Evaluate: $$\int_{-\infty}^{\infty}(1+2x^4)e^{-x^2} dx$$
Solution: $$\int_{-\infty}^{\infty}(1+2x^4)e^{-x^2} dx = \int_{-\infty}^{\infty}e^{-x^2} dx +2 \int_{0}^{\infty}(2x^4)e^{-x^2} dx = \int_{-\infty}^{\infty}e^{-x^2} dx +4\int_{0}^{\infty}x^4e^{-x^2} dx .$$ It is well-known that $$\int_{-\infty}^{\infty}e^{-x^2} dx = \sqrt{\pi}.$$
We will calculate the second integral $$4\int_{0}^{\infty}x^4e^{-x^2}dx.$$
Substitute $u = x^2$ then the integral transforms to $2 \int_{0}^{\infty}u^{\frac{3}{2}}e^{-u}du = 2 \Gamma(\frac{3}{2}) = 2 \cdot \frac{3}{4}\cdot \sqrt{\pi} = \frac{3}{2} \sqrt{\pi}$
Hence, $$\int_{-\infty}^{\infty}(1+2x^4)e^{-x^2} dx = \sqrt{\pi} + \frac{3}{2} \sqrt{\pi} = \frac{5}{2} \sqrt{\pi}.$$

1. Sir how the integral write into two part

2. $x^4$ is an even function.
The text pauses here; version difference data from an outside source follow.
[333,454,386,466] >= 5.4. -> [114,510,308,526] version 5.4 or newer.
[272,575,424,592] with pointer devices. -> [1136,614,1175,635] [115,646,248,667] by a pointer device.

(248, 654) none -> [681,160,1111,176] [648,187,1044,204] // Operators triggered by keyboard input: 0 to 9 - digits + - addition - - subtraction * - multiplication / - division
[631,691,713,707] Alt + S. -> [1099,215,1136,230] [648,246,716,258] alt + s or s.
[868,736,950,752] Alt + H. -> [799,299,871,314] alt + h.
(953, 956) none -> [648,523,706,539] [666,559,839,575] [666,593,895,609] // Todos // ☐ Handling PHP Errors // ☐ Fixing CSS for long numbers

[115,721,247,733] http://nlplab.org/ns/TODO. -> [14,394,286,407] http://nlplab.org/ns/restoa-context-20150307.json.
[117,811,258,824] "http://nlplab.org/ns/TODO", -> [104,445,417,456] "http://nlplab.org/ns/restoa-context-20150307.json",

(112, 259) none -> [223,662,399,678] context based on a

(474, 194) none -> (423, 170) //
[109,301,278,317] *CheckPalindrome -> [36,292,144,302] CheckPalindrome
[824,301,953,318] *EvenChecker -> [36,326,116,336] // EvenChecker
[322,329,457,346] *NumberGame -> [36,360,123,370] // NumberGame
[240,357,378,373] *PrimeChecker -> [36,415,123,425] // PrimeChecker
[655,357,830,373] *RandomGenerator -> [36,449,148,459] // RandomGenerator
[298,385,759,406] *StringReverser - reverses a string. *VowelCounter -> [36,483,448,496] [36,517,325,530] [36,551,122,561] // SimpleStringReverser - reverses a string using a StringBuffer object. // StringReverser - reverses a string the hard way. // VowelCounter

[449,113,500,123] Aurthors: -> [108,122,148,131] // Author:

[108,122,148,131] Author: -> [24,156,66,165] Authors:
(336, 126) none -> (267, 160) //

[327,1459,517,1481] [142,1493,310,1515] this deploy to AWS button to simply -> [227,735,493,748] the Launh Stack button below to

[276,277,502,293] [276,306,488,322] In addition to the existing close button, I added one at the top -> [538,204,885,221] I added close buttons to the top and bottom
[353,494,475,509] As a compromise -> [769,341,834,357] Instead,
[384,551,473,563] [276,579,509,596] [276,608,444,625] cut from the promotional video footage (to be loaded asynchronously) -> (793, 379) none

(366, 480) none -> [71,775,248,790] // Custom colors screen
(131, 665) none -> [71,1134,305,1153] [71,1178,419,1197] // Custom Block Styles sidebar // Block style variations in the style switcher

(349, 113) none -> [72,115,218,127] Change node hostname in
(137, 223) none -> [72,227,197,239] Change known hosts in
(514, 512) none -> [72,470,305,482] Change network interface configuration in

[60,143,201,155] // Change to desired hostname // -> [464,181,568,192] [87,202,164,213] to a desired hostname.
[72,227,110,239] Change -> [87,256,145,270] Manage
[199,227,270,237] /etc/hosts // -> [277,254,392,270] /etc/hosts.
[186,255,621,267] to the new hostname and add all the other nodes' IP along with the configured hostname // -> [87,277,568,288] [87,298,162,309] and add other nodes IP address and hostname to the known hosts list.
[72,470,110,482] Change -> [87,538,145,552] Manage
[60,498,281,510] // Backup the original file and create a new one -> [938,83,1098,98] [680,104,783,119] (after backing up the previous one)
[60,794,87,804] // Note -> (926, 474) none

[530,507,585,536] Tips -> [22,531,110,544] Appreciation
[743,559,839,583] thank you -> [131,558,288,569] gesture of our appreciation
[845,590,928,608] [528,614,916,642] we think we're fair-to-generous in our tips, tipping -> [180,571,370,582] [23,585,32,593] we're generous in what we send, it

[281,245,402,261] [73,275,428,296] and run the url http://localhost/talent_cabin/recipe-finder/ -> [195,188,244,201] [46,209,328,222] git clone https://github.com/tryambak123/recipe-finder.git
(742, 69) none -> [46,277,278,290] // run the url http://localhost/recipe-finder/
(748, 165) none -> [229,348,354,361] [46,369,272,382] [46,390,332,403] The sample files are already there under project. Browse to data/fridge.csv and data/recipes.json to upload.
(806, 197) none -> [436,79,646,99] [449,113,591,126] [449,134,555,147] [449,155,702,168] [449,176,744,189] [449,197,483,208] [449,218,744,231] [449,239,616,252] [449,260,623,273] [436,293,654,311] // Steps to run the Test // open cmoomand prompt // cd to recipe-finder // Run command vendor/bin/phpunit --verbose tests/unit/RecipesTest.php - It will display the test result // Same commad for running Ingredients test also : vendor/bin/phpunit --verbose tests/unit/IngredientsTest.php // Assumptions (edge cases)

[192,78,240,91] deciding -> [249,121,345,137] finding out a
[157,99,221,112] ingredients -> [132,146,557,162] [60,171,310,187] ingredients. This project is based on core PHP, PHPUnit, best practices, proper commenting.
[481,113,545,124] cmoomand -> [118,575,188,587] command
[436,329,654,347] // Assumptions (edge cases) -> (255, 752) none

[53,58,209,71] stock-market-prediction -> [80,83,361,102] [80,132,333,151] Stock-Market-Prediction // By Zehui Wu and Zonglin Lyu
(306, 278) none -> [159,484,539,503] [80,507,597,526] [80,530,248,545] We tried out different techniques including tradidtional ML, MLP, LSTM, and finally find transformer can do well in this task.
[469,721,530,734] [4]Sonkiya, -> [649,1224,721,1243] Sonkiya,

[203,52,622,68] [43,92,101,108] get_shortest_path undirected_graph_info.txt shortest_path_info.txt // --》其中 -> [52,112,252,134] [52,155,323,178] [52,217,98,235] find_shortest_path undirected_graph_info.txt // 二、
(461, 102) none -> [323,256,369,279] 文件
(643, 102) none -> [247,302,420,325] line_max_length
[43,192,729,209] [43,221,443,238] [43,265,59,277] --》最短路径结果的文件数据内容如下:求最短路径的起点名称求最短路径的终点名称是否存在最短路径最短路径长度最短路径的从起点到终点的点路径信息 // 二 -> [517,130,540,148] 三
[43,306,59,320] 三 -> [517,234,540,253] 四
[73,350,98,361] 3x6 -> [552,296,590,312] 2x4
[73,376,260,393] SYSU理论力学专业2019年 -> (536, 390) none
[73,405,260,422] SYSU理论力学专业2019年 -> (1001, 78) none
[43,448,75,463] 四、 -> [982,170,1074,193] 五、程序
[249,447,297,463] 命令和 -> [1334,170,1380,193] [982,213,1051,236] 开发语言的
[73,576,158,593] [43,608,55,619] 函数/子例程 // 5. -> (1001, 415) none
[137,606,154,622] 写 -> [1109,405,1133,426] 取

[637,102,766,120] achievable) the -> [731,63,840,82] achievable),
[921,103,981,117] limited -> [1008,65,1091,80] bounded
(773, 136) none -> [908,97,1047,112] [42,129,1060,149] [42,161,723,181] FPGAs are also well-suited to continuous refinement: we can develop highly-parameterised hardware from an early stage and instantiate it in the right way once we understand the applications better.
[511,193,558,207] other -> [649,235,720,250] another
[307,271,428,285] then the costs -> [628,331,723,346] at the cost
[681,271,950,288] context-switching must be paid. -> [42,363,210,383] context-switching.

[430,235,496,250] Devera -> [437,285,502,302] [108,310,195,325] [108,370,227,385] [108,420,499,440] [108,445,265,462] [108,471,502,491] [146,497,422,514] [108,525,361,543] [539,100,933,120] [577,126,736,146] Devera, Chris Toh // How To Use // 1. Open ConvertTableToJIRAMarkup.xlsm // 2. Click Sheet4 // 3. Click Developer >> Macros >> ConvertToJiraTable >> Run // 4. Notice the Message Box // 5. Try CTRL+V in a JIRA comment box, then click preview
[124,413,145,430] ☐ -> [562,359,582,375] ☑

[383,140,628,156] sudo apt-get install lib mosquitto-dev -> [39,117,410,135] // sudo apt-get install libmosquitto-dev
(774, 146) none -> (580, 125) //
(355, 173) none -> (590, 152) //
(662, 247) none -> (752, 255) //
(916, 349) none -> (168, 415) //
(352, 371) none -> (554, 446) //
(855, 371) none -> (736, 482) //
So -a to a integral even function = 2 times 0 to a integral of the function. is it clear? I have edited the answer. plz check. also plz follow me be mail and subscribe.

3. I have updated the solution. Hopefully now its clear. Any doubts, feel free to ask. All the best.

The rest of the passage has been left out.